MDMA has an array of symptoms. The minor includes diaphoresis, tachycardia, mydriasis, hypertension, xerostomia, bruxism, ataxia, nystagmus, confusion, and elevated mood. Rarer adverse effects include cerebral hemorrhage, cerebral venous sinus thrombosis, aplastic anemia, pneumothorax, and pneumomediastinum. Meanwhile, life-threatening symptoms include the syndrome of hyperpyrexia with rhabdomyolysis and multiorgan failure (HRMF), disseminated intravascular coagulation (DIC), serotonin syndrome, hyponatremia with cerebral edema, liver failure, and sudden death. In the face of MDMA-induced organ damage, serum creatine kinase (CK) rises to a maximum ranging from 30,000 to 100,000 U/L; however, the largest value recorded in a survivor was at 555,000 U/L.[3,4] Paralleling the organ failure, patients generally experience prolonged hyperthermia (99.5°F–100.9°F) or hyperpyrexia (104.0°F–105.8°F), with higher peak temperatures associated with poorer survival outcomes; for MDMA-overdose, temperatures range from 104.0°F to 107.6°F.[3,5–7] Overall, by impacting nearly all organ systems, MDMA toxicity requires complex medical management.

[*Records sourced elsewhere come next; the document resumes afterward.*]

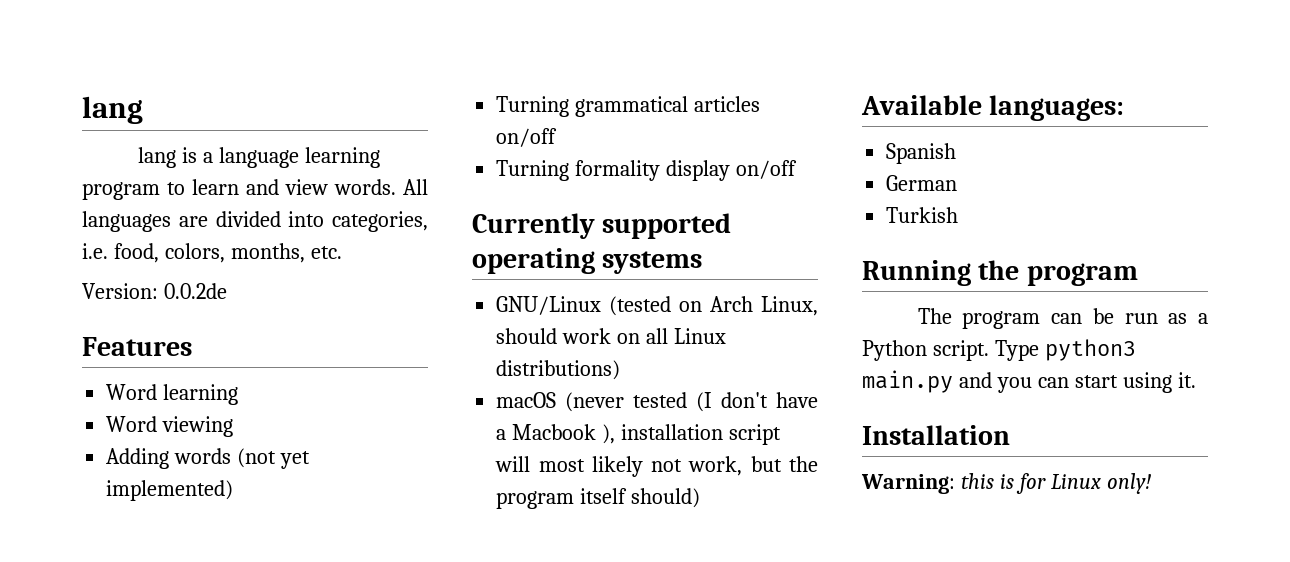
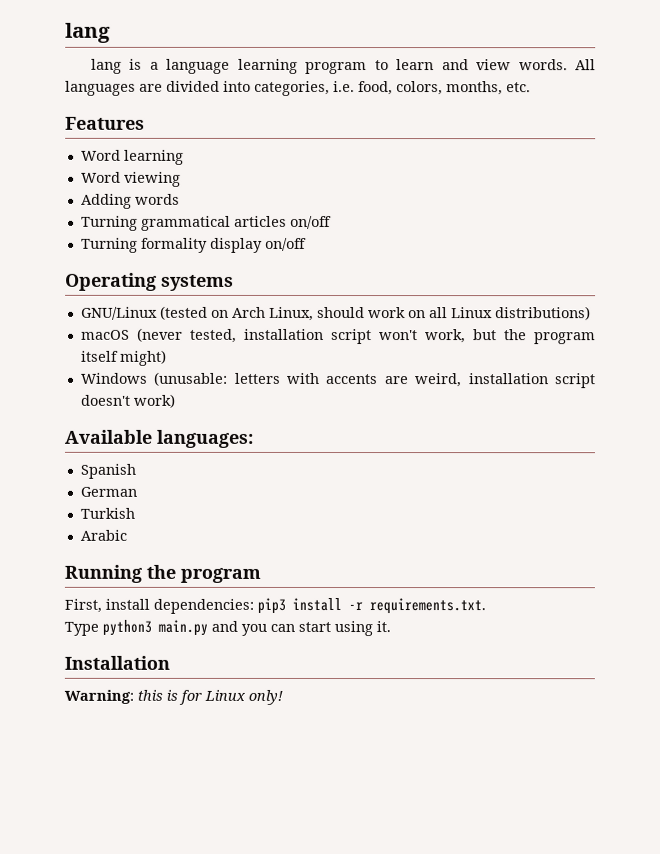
- Version: 0.0.2de
- Adding words (not yet implemented)
+ Adding words
- Currently supported operating systems
+ Operating systems
- macOS (never tested (I don't have a Macbook ), installation script will most likely not work, but the program itself should)
+ macOS (never tested, installation script won't work, but the program itself might)
+ Windows (unusable: letters with accents are weird, installation script doesn't work)
+ Arabic
- The program can be run as a Python script. Type python3 main.py and you can start using it.
+ First, install dependencies: pip3 install -r requirements.txt.
+ Type python3 main.py and you can start using it.

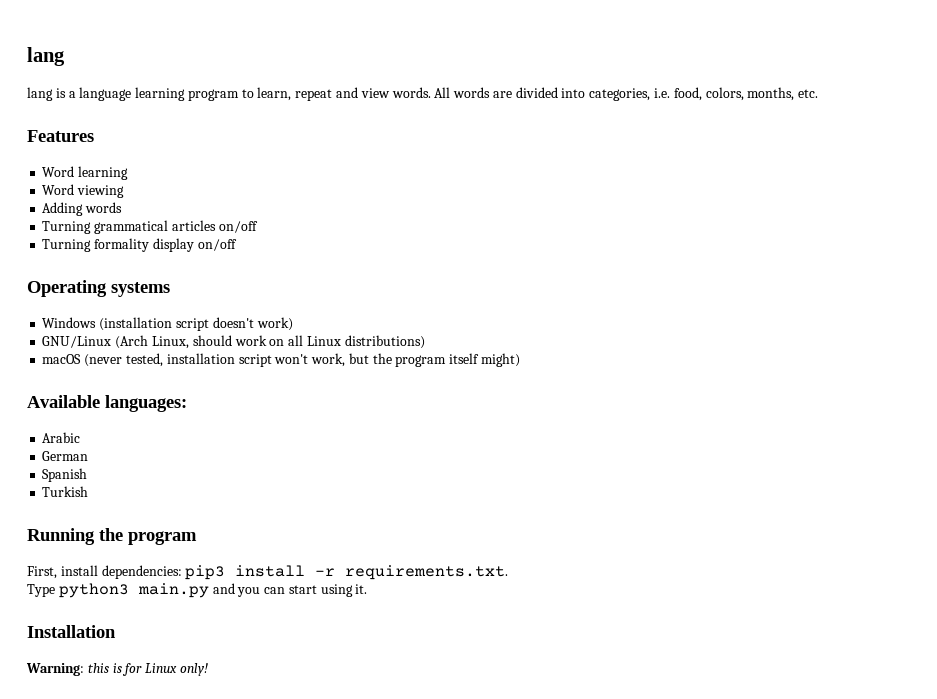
- lang is a language learning program to learn and view words.
+ lang is a language learning program to learn, repeat and view words.
- All languages are divided into categories, i.e. food, colors, months, etc.
+ All words are divided into categories, i.e. food, colors, months, etc.
- GNU/Linux (tested on Arch Linux, should work on all Linux distributions)
+ Windows (installation script doesn't work)
+ GNU/Linux (Arch Linux, should work on all Linux distributions)
- Windows (unusable: letters with accents are weird, installation script doesn't work)
- Spanish
+ Arabic
+ Spanish
- Arabic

This case report presents a patient in extremis from polydrug overdose [MDMA, 3,4-methylenedioxyamphetamine (MDA), and marijuana] who makes a fully recovery, despite multiorgan failure. In addition, our patient exhibited a severe unexpected rhabdomyolysis and DIC, 38 hours delayed after initial ingestion of MDMA. The patient also exhibited the second largest recorded peak CK (409,440 U/L) in a survivor and largest peak for delayed rhabdomyolysis. We also uniquely report support for propofol and carvedilol in controlling chronically elevated temperatures in MDMA toxicity. This report highlights how temperature control is a critical element for managing patients with MDMA toxicity who otherwise have high mortality risk.
Most importantly, this case emphasizes an unusual time course of delayed rhabdomyolysis and DIC, along with protracted hyperthermia. Awareness that adverse effects can have onset or exacerbation many hours after initial MDMA consumption, when the patient has nearly returned to baseline health, can provide the managing team with foresight to remain weary for life-threatening complications when least expected.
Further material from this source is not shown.